● Information shown:
══════

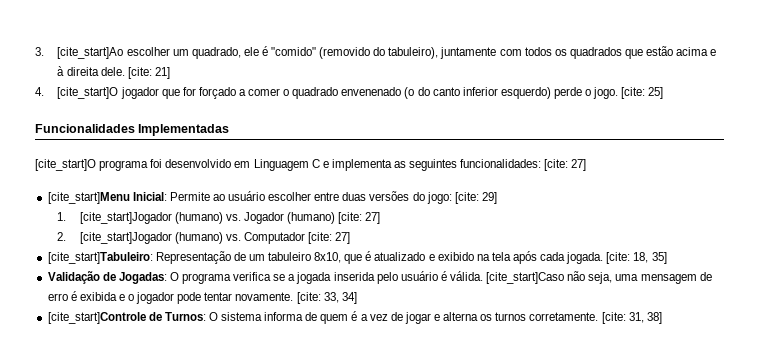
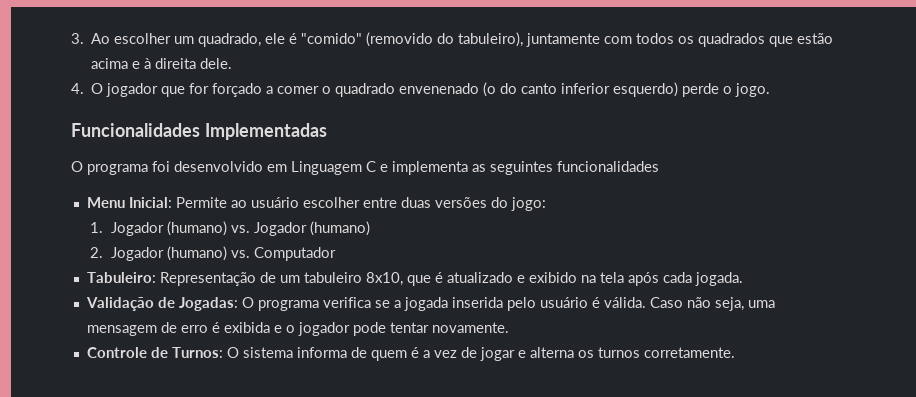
- 3. [cite_start]Ao escolher um quadrado, ele é "comido" (removido do tabuleiro), juntamente com todos os quadrados que estão acima e à direita dele. [cite: 21]
+ 3. Ao escolher um quadrado, ele é "comido" (removido do tabuleiro), juntamente com todos os quadrados que estão acima e à direita dele.
- 4. [cite_start]O jogador que for forçado a comer o quadrado envenenado (o do canto inferior esquerdo) perde o jogo. [cite: 25]
+ 4. O jogador que for forçado a comer o quadrado envenenado (o do canto inferior esquerdo) perde o jogo.
- [cite_start]O programa foi desenvolvido em Linguagem C e implementa as seguintes funcionalidades: [cite: 27]
- [cite_start]Menu Inicial: Permite ao usuário escolher entre duas versões do jogo: [cite: 29]
+ O programa foi desenvolvido em Linguagem C e implementa as seguintes funcionalidades
+ Menu Inicial: Permite ao usuário escolher entre duas versões do jogo:
- 1. [cite_start]Jogador (humano) vs. Jogador (humano) [cite: 27]
+ 1. Jogador (humano) vs. Jogador (humano)
- 2. [cite_start]Jogador (humano) vs. Computador [cite: 27]
- [cite_start]Tabuleiro: Representação de um tabuleiro 8x10, que é atualizado e exibido na tela após cada jogada. [cite: 18, 35]
+ 2. Jogador (humano) vs. Computador
+ Tabuleiro: Representação de um tabuleiro 8x10, que é atualizado e exibido na tela após cada jogada.
- [cite_start]Caso não seja, uma mensagem de erro é exibida e o jogador pode tentar novamente. [cite: 33, 34]
- [cite_start]Controle de Turnos: O sistema informa de quem é a vez de jogar e alterna os turnos corretamente. [cite: 31, 38]
+ Caso não seja, uma mensagem de erro é exibida e o jogador pode tentar novamente.
+ Controle de Turnos: O sistema informa de quem é a vez de jogar e alterna os turnos corretamente.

══════

● Requirement:
The result should be the full set of entries above, restated exactly and without images.

● Answer section:
- 3. [cite_start]Ao escolher um quadrado, ele é "comido" (removido do tabuleiro), juntamente com todos os quadrados que estão acima e à direita dele. [cite: 21]
+ 3. Ao escolher um quadrado, ele é "comido" (removido do tabuleiro), juntamente com todos os quadrados que estão acima e à direita dele.
- 4. [cite_start]O jogador que for forçado a comer o quadrado envenenado (o do canto inferior esquerdo) perde o jogo. [cite: 25]
+ 4. O jogador que for forçado a comer o quadrado envenenado (o do canto inferior esquerdo) perde o jogo.
- [cite_start]O programa foi desenvolvido em Linguagem C e implementa as seguintes funcionalidades: [cite: 27]
- [cite_start]Menu Inicial: Permite ao usuário escolher entre duas versões do jogo: [cite: 29]
+ O programa foi desenvolvido em Linguagem C e implementa as seguintes funcionalidades
+ Menu Inicial: Permite ao usuário escolher entre duas versões do jogo:
- 1. [cite_start]Jogador (humano) vs. Jogador (humano) [cite: 27]
+ 1. Jogador (humano) vs. Jogador (humano)
- 2. [cite_start]Jogador (humano) vs. Computador [cite: 27]
- [cite_start]Tabuleiro: Representação de um tabuleiro 8x10, que é atualizado e exibido na tela após cada jogada. [cite: 18, 35]
+ 2. Jogador (humano) vs. Computador
+ Tabuleiro: Representação de um tabuleiro 8x10, que é atualizado e exibido na tela após cada jogada.
- [cite_start]Caso não seja, uma mensagem de erro é exibida e o jogador pode tentar novamente. [cite: 33, 34]
- [cite_start]Controle de Turnos: O sistema informa de quem é a vez de jogar e alterna os turnos corretamente. [cite: 31, 38]
+ Caso não seja, uma mensagem de erro é exibida e o jogador pode tentar novamente.
+ Controle de Turnos: O sistema informa de quem é a vez de jogar e alterna os turnos corretamente.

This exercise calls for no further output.